= Customer advocacy =

Customer advocacy is a specialized form of customer service in which companies focus on what is deemed to be best for the customer. It is a change in a company's culture that is supported by customer-focused customer service and marketing techniques.

==Customer advocacy business model==
A customer advocacy policy encompasses all aspects of customer contact, including products, services, sales and complaints. Some examples of a customer advocacy approach are suggesting a product even if the profit margin is less for the company, setting service call appointments based on the customer's (not the company's) preferred hours, or recommending a competitor's product because it is better at meeting the customer's needs.
However, there are times when, if a customer is happy with the service, they will pay more for the service as a 'per se' talent fee.

==Role of the customer advocate==
Customer advocates are facilitators between customers and the company. They are trained in cross-functional roles and empowered to provide customers with assistance in all areas of the business. The role of the customer advocate is three-fold:
- To be the main contact for the customer in handling a question or problem, and to keep the customer updated with timely and frequent information about progress towards resolving the issue.
- To facilitate a resolution by bringing together the appropriate department heads.
- To implement a procedure that ensures the problem does not occur again, or recommends products or services to better meet customers' needs.

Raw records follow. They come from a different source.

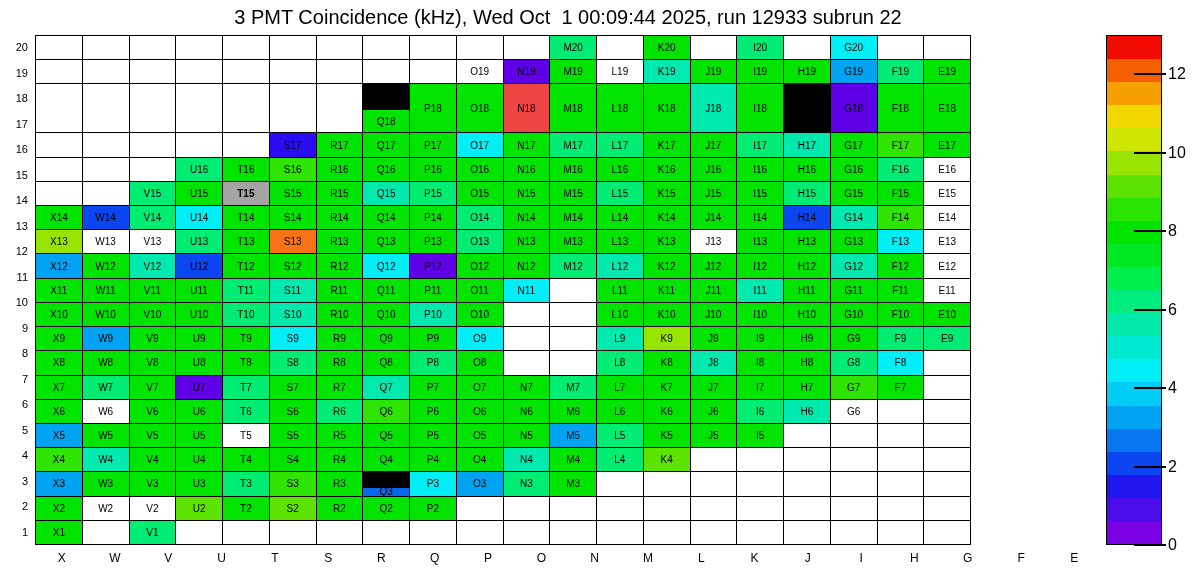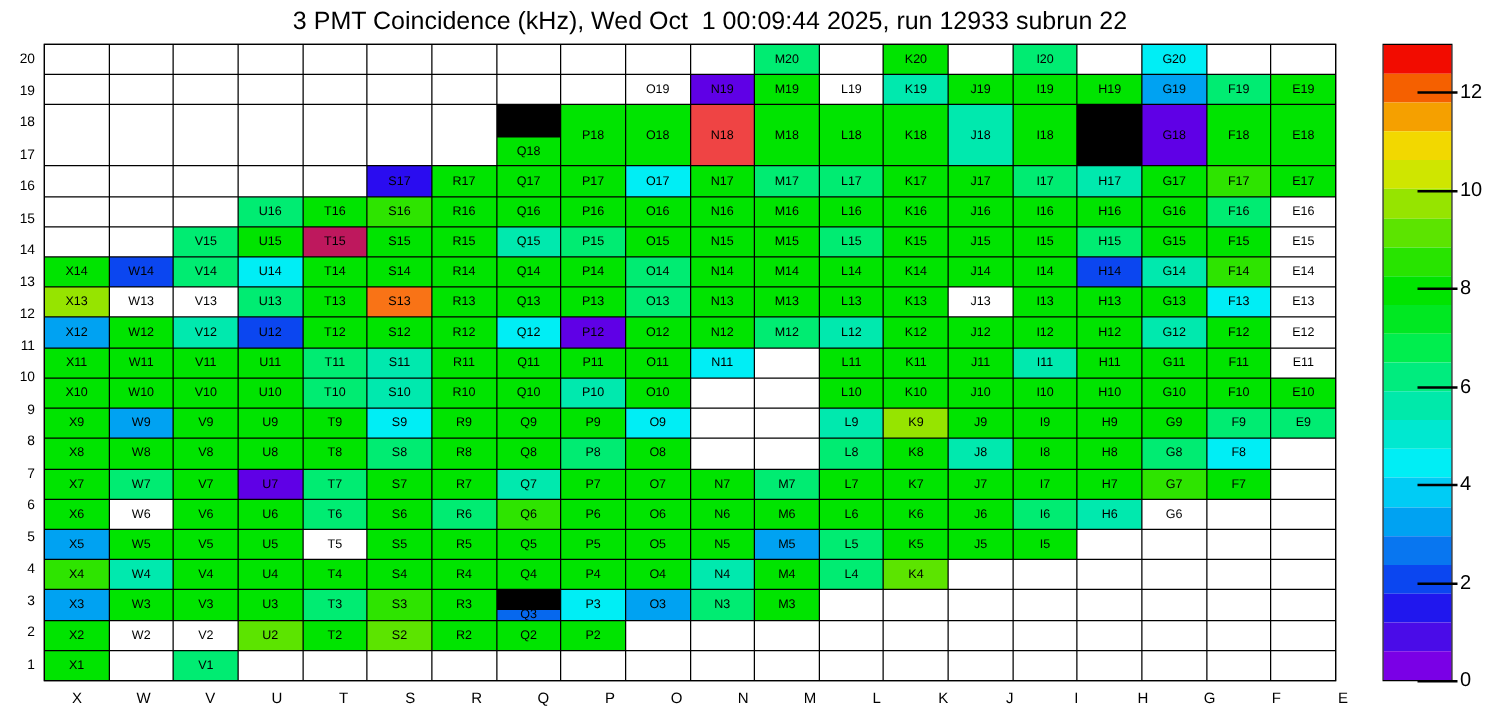--- a/index.html
+++ b/index.html
@@ -5,7 +5,7 @@
   html,body{margin:0;padding:0;background:#fff;}
   body{width:1196px;height:572px;position:relative;font-family:"Liberation Sans",sans-serif;color:#000;}
   .title{position:absolute;left:35px;top:6px;width:1066px;text-align:center;font-size:20px;white-space:pre;}
-  #grid{position:absolute;left:35px;top:35px;width:1034px;height:510px;background:#000;border:1px solid #000;
+  #grid{position:absolute;left:35px;top:35px;width:936px;height:510px;background:#000;border:1px solid #000;
         box-sizing:border-box;display:grid;grid-template-columns:repeat(20,1fr);grid-template-rows:repeat(20,1fr);gap:1px;}
   .cell{background:#fff;display:flex;align-items:center;justify-content:center;font-size:10px;overflow:hidden;}
   .ylab{position:absolute;width:26px;left:2px;text-align:right;font-size:11px;line-height:11px;}

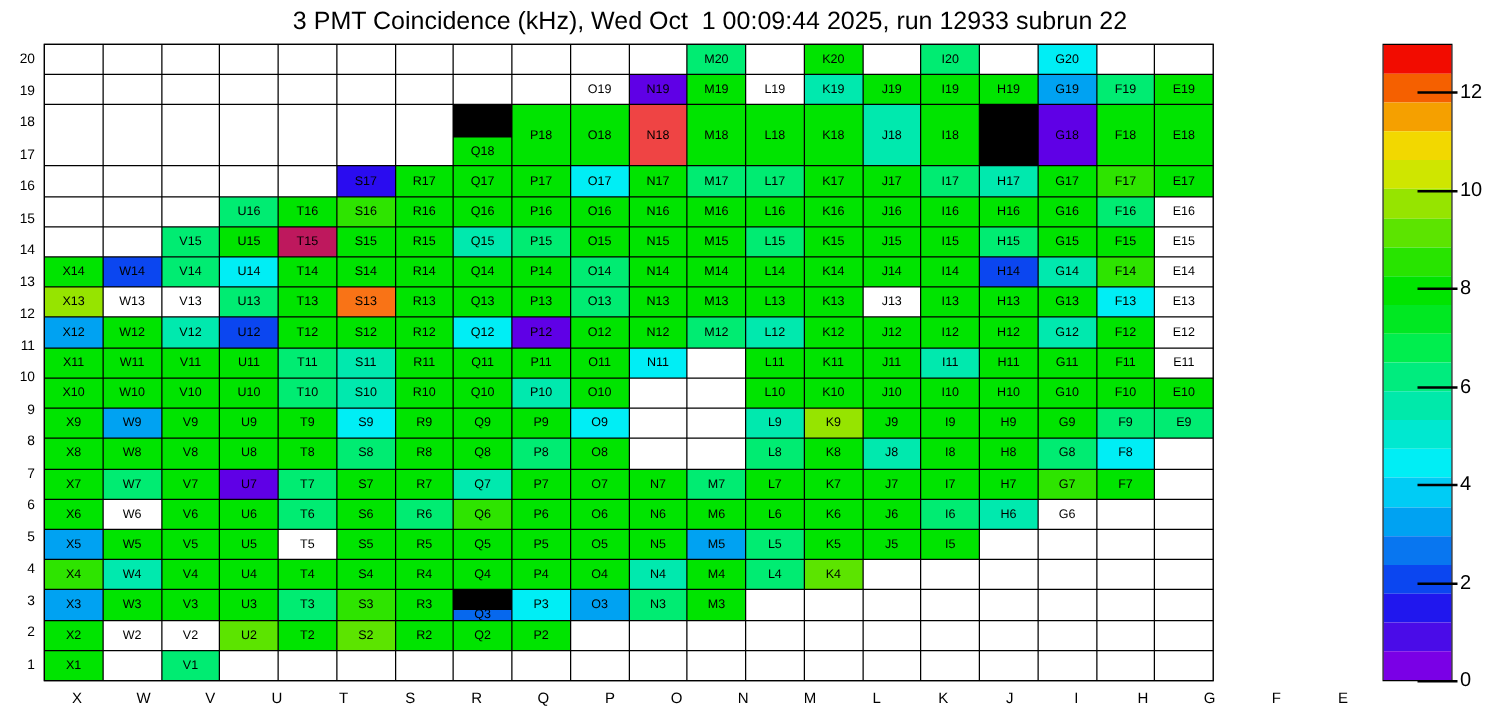--- a/index.html
+++ b/index.html
@@ -125,7 +125,7 @@
     <div class="cell"></div>
     <div class="cell" style="background: rgb(0, 236, 114);">V15</div>
     <div class="cell" style="background: rgb(0, 228, 0);">U15</div>
-    <div class="cell" style="background: #be185d;">T15</div>
+    <div class="cell" style="background: #a3a3a3; font-weight: bold;">T15</div>
     <div class="cell" style="background: rgb(0, 228, 0);">S15</div>
     <div class="cell" style="background: rgb(0, 228, 0);">R15</div>
     <div class="cell" style="background: rgb(0, 233, 174);">Q15</div>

==Measuring customer advocacy==
Customer advocacy can be integrated into a company's strategic goals and measured through customer satisfaction, retention, and profitability. A popular proxy for customer advocacy is the Net Promoter Score. Customer advocacy programs are often measured by the value or revenue they influence for an organization. Common ways customer advocates can help drive revenue include making referrals, acting as customer references, and through upsell or cross-sell of additional products. The return-on-investment (ROI) of an advocacy program can be calculated by looking at the overall investment or program spend compared to revenue influenced by the program.